== GIVEN ENTRIES ==
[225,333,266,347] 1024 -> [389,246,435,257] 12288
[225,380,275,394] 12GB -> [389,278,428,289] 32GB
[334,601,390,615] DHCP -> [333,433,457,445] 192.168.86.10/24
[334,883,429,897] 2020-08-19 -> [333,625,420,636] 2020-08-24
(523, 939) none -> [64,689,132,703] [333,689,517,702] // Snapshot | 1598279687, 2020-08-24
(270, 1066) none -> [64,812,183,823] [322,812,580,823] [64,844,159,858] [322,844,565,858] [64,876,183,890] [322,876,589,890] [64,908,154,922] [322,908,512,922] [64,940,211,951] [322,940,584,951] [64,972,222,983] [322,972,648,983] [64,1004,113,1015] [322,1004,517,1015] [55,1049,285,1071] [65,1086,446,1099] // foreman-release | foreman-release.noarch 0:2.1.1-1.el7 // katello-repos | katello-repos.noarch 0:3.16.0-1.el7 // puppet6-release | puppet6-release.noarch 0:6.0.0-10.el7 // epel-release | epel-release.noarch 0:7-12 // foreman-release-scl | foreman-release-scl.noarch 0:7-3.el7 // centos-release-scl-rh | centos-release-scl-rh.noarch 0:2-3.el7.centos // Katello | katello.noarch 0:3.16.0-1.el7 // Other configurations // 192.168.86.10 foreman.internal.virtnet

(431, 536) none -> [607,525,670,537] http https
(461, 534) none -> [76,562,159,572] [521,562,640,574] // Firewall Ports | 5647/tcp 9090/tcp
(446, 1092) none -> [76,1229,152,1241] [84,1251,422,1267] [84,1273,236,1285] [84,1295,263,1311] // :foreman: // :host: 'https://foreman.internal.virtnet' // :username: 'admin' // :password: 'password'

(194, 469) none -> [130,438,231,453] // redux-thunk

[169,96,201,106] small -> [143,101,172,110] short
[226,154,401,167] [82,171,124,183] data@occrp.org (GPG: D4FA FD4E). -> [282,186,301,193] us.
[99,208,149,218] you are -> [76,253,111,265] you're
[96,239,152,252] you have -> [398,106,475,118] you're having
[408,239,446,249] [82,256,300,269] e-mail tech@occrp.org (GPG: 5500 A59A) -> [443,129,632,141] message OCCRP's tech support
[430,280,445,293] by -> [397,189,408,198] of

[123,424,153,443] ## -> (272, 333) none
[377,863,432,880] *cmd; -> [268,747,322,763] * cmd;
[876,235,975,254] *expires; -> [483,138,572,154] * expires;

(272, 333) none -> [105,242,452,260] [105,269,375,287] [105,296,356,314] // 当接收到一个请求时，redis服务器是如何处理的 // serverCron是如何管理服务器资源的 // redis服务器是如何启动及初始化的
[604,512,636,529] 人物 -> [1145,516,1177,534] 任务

== TO DO ==
Word for word, write out the entries above again.

== RESULT OF THIS EXERCISE ==
[225,333,266,347] 1024 -> [389,246,435,257] 12288
[225,380,275,394] 12GB -> [389,278,428,289] 32GB
[334,601,390,615] DHCP -> [333,433,457,445] 192.168.86.10/24
[334,883,429,897] 2020-08-19 -> [333,625,420,636] 2020-08-24
(523, 939) none -> [64,689,132,703] [333,689,517,702] // Snapshot | 1598279687, 2020-08-24
(270, 1066) none -> [64,812,183,823] [322,812,580,823] [64,844,159,858] [322,844,565,858] [64,876,183,890] [322,876,589,890] [64,908,154,922] [322,908,512,922] [64,940,211,951] [322,940,584,951] [64,972,222,983] [322,972,648,983] [64,1004,113,1015] [322,1004,517,1015] [55,1049,285,1071] [65,1086,446,1099] // foreman-release | foreman-release.noarch 0:2.1.1-1.el7 // katello-repos | katello-repos.noarch 0:3.16.0-1.el7 // puppet6-release | puppet6-release.noarch 0:6.0.0-10.el7 // epel-release | epel-release.noarch 0:7-12 // foreman-release-scl | foreman-release-scl.noarch 0:7-3.el7 // centos-release-scl-rh | centos-release-scl-rh.noarch 0:2-3.el7.centos // Katello | katello.noarch 0:3.16.0-1.el7 // Other configurations // 192.168.86.10 foreman.internal.virtnet

(431, 536) none -> [607,525,670,537] http https
(461, 534) none -> [76,562,159,572] [521,562,640,574] // Firewall Ports | 5647/tcp 9090/tcp
(446, 1092) none -> [76,1229,152,1241] [84,1251,422,1267] [84,1273,236,1285] [84,1295,263,1311] // :foreman: // :host: 'https://foreman.internal.virtnet' // :username: 'admin' // :password: 'password'

(194, 469) none -> [130,438,231,453] // redux-thunk

[169,96,201,106] small -> [143,101,172,110] short
[226,154,401,167] [82,171,124,183] data@occrp.org (GPG: D4FA FD4E). -> [282,186,301,193] us.
[99,208,149,218] you are -> [76,253,111,265] you're
[96,239,152,252] you have -> [398,106,475,118] you're having
[408,239,446,249] [82,256,300,269] e-mail tech@occrp.org (GPG: 5500 A59A) -> [443,129,632,141] message OCCRP's tech support
[430,280,445,293] by -> [397,189,408,198] of

[123,424,153,443] ## -> (272, 333) none
[377,863,432,880] *cmd; -> [268,747,322,763] * cmd;
[876,235,975,254] *expires; -> [483,138,572,154] * expires;

(272, 333) none -> [105,242,452,260] [105,269,375,287] [105,296,356,314] // 当接收到一个请求时，redis服务器是如何处理的 // serverCron是如何管理服务器资源的 // redis服务器是如何启动及初始化的
[604,512,636,529] 人物 -> [1145,516,1177,534] 任务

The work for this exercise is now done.